As part of the alternating process throughout our history of severity and leniency, towards the end of the 18th century, a more humanitarian spirit prevailed, and out-relief was more usual. In fact, topping up wages became the norm in the counties of the south of England, a system whereby the parish made up the wages of labourers according to the size of the family and the price of bread. This meant that, no matter how little work was done, income was assured, and however little a farmer paid his labourers, the deficit would always be made good by the parish. This gave rise to what can only be described, in Cameron's words as "a culture of entitlement"; at the same time, women were blamed for giving birth to bastards, for the maintenance of each of whom the parish rewarded her with 1s 6d a week. Observers continued to fulminate against the poor, claiming that hunger was the best goad to make them work.

The Poor Law Amendment Act was passed in 1834. This made relief available to the able-bodied only within the workhouse, in conditions "less eligible" (that is, worse) than those enjoyed by the poorest labourer who earned a living by his own efforts. Despite mitigation of its worst rigours, this system remained in place until the 1948 National Assistance Act, with its preamble, "The poor law shall cease to exist," which lifted the shadow of punitive detention, which for over a century had threatened the poor in times of sickness, incapacity, old age and bereavement.

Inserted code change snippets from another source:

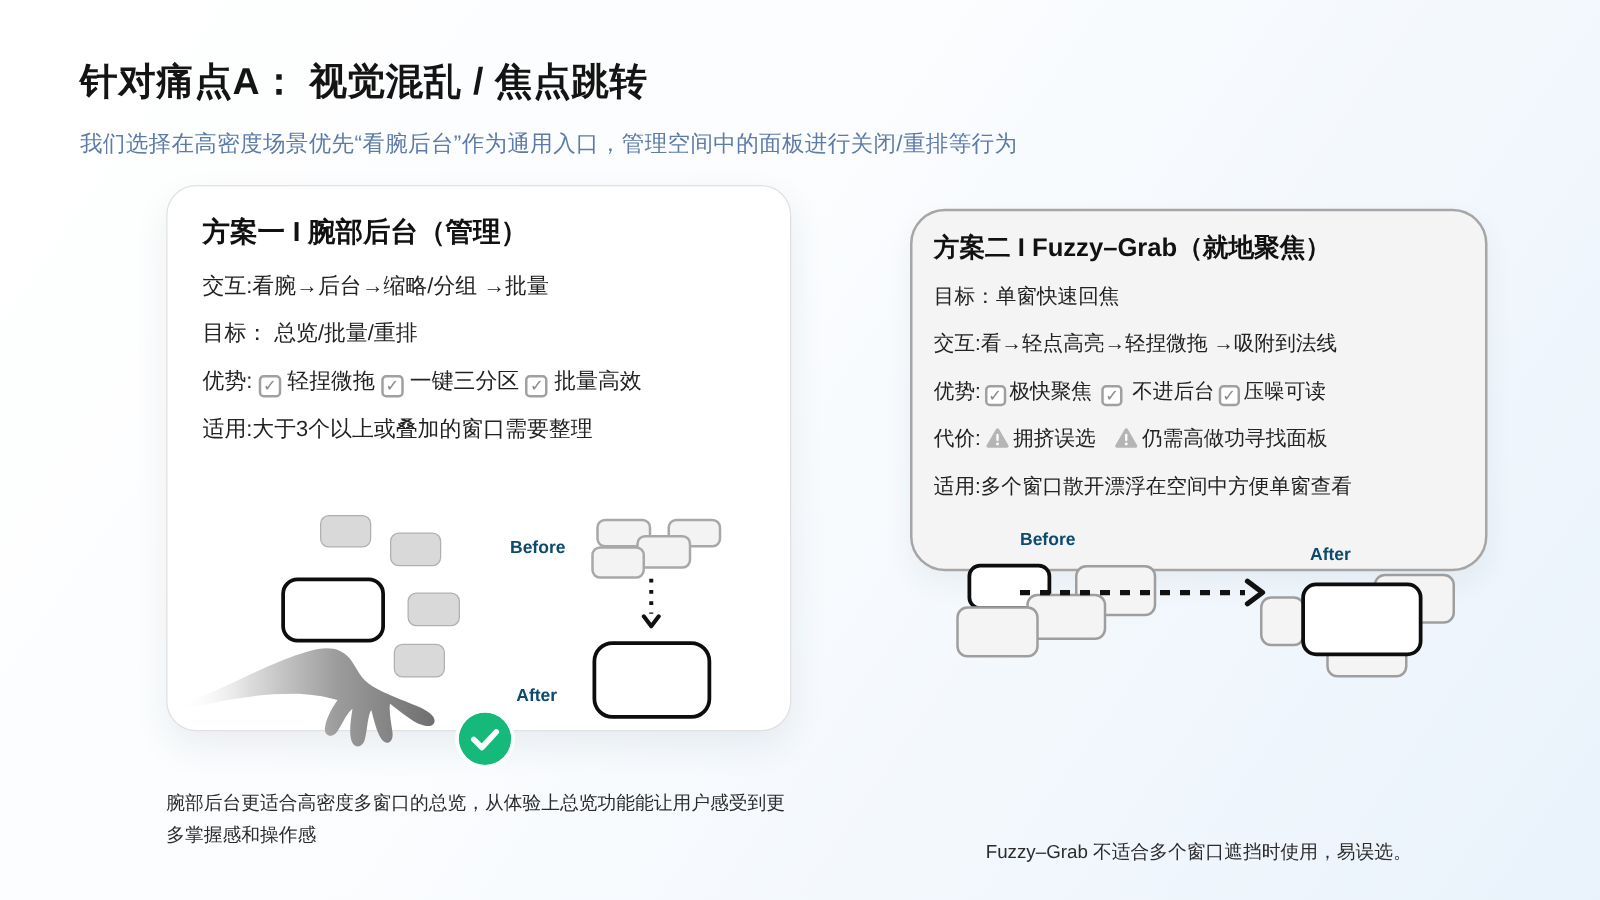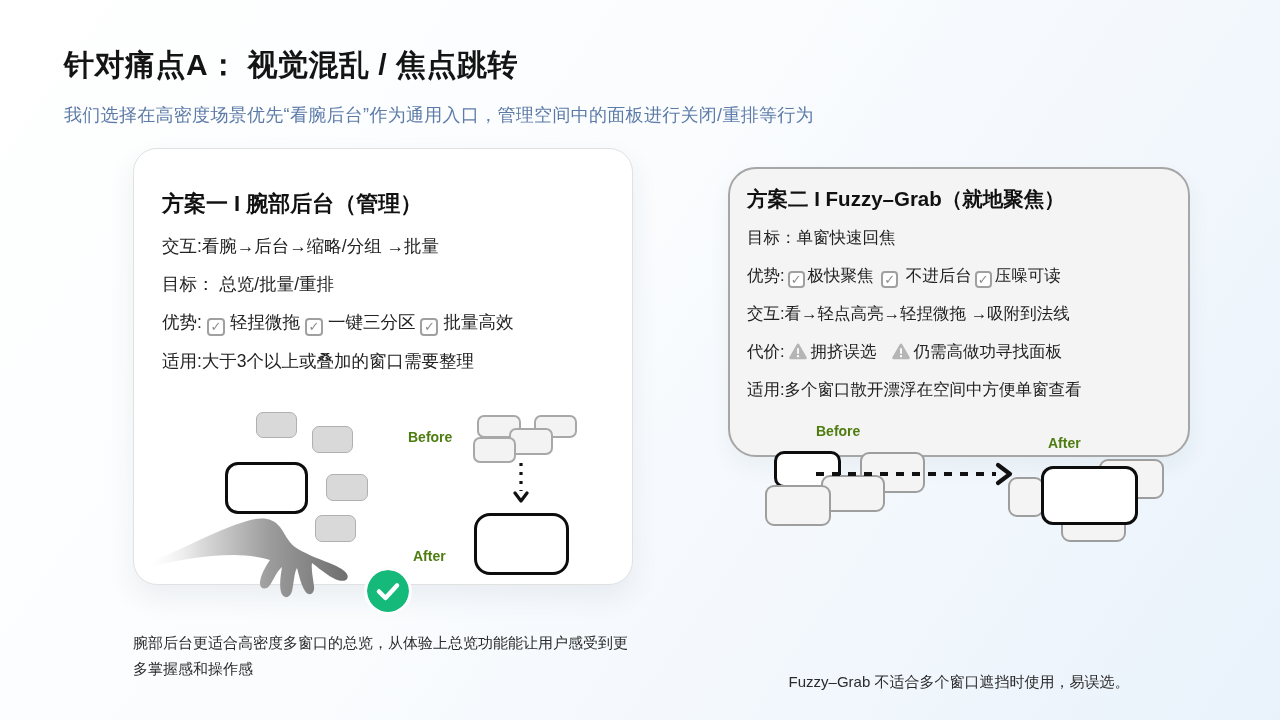"方案一 I 腕部后台（管理）" .card-a { padding: 40px 28px -> 22px 28px }
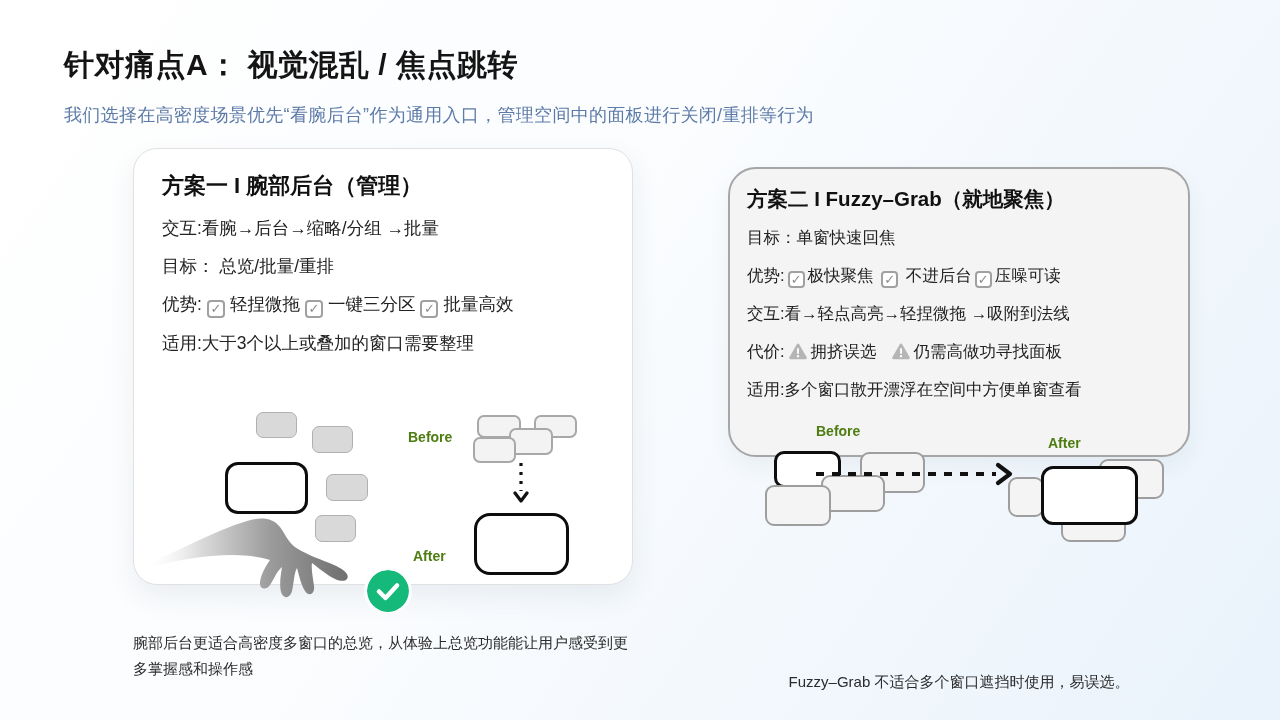"优势: ✓ 极快聚焦 ✓ 不进后台" div.row { order: before "交互:看→轻点高亮→轻捏微拖 →吸附到法线" -> after "交互:看→轻点高亮→轻捏微拖 →吸附到法线" }
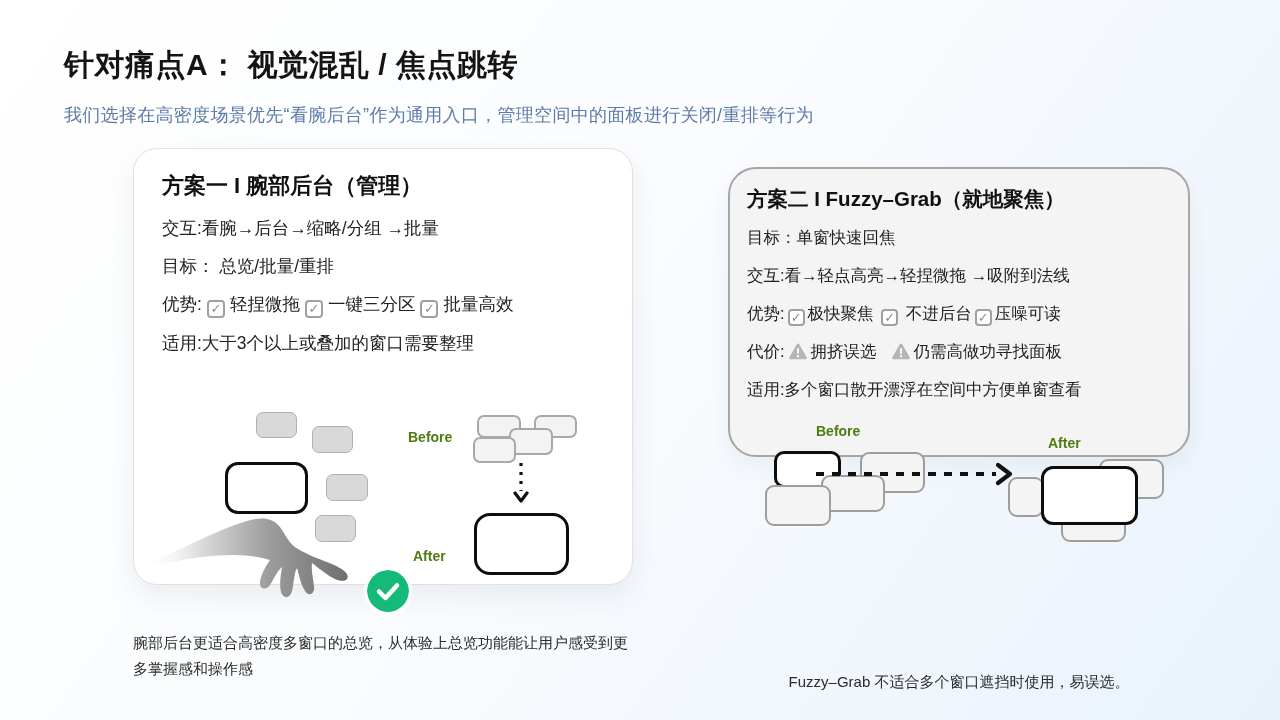"Before" .dlabel { color: #4d7c0f -> #0c4a6e }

No sooner had the welfare state come into existence than the clamour against it was heard: it sapped character, reduced independence, feather-bedded and cosseted people. And this, as they say, is where we come in. The profligate and improvident have been sheltered by the welfare state; the opportunists and idlers have used the deserving poor as human shields against the asperity designed to banish welfare cheats and raiders of the public purse.

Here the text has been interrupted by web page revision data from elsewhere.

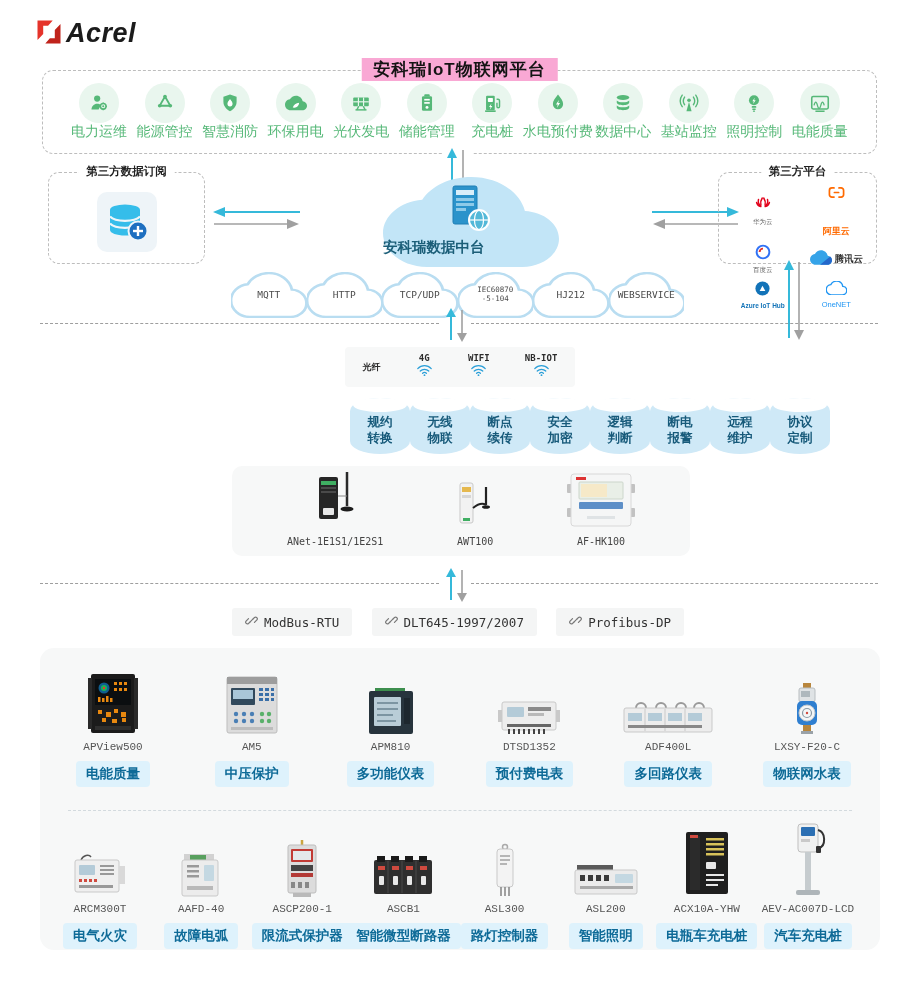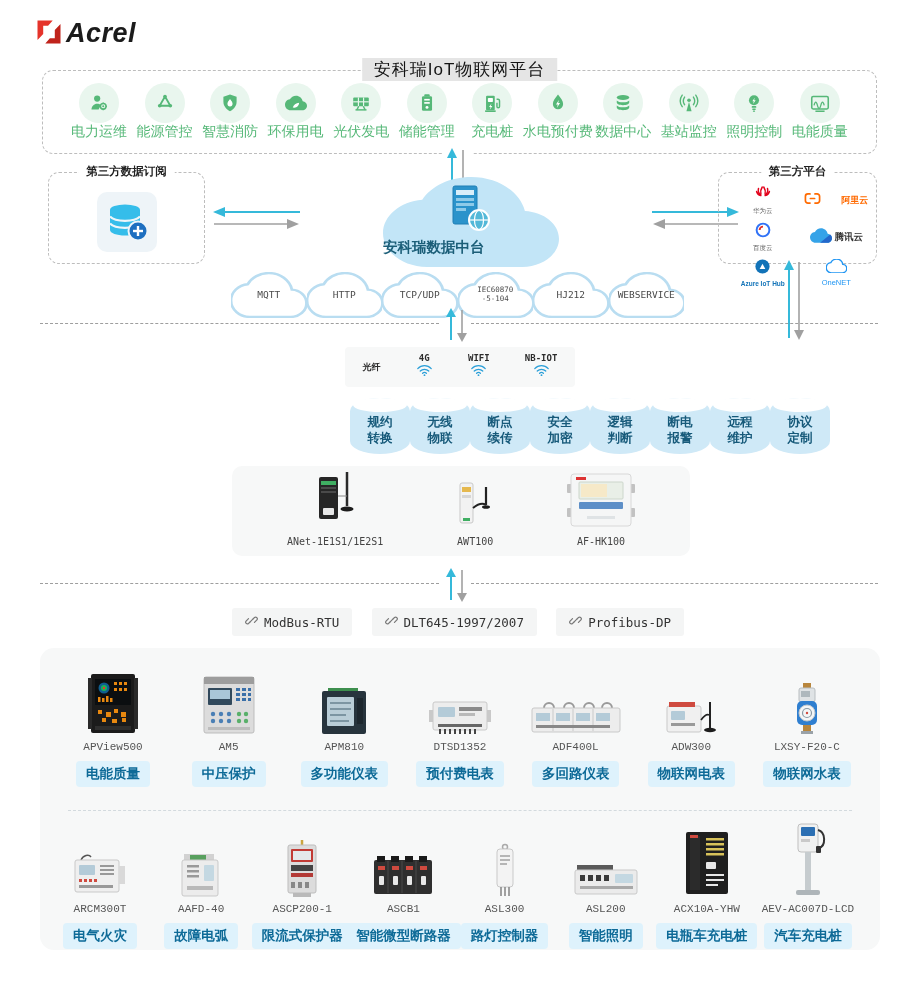"安科瑞IoT物联网平台" .top-title { background: #e5e5e5 -> #f9a8d4; font-weight: normal -> bold }
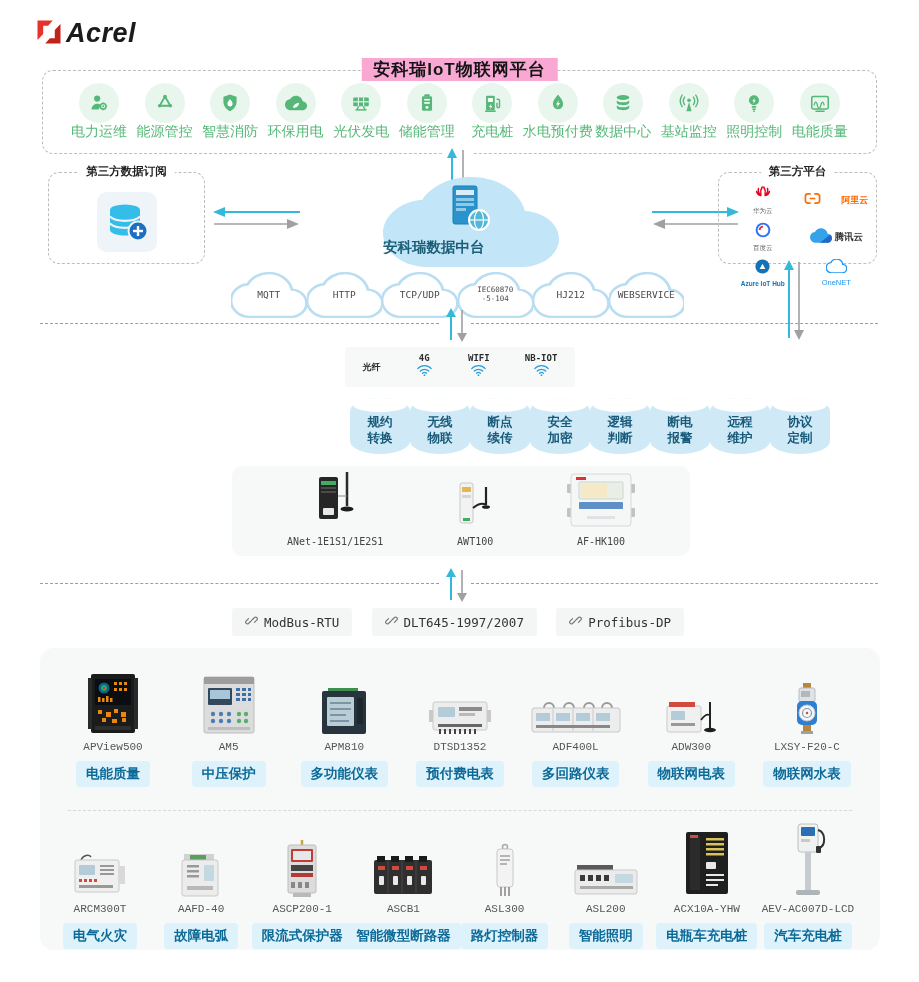"阿里云" .p1 { flex-direction: row -> column }
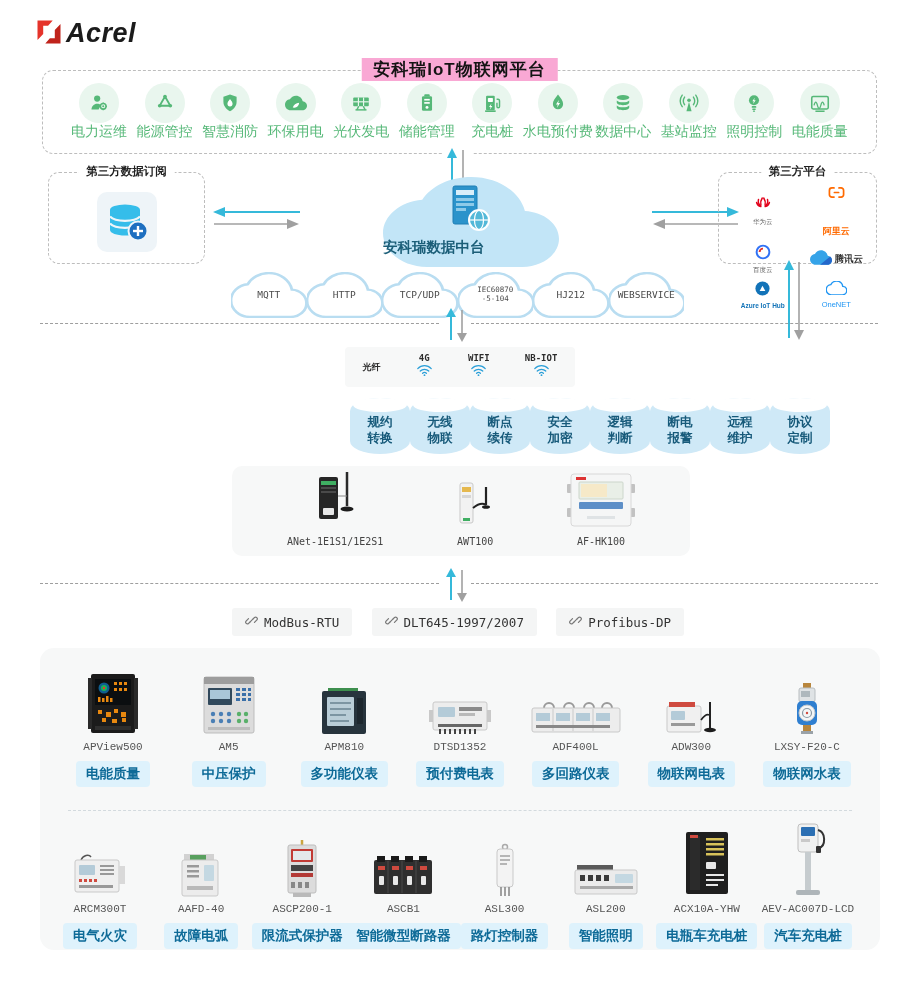"ADW300" div.pcard { html: <div> <div> <svg> <rect></rect> <rect></rect> <rect></rect> <rect></rect> <path></path> <line></line> <ellipse></ellipse> </svg> </div> <div>ADW300</div> <div>物联网电表</div> </div> -> none }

The wasteful and wanton poor have always been in the sights of authority, because it is through them that more general campaigns against the poor can be waged. The improvident are obviously culpable: they give poverty a bad name, and are responsible for their own condition. Unfortunately, they are never removed, no matter how punishing the legislation or intensive the effort to flush them out of their hiding places. They remain, a frieze of incontinent and picaresque humanity, wenching and pilfering their way through the 18th century, standing shamelessly before the parish pay-table in the 19th, living behind closed curtains in overheated front rooms watching television from dawn to dusk in our time.

The feckless poor have been neither legislated out of existence nor drowned in prosperity. They have not been set to work, because the labour they perform profits no one. They continue their relentless march through time, unabashed and indifferent to the fury of politicians and the odium of the public. All efforts to bring them into the fold of respectable society have failed, and the only ones to suffer from the continuing efforts to set them to work are the timid and the helpless. The words of David Cameron and the rest of them are truly conservative, for they have been formulated by every generation for at least half a millennium.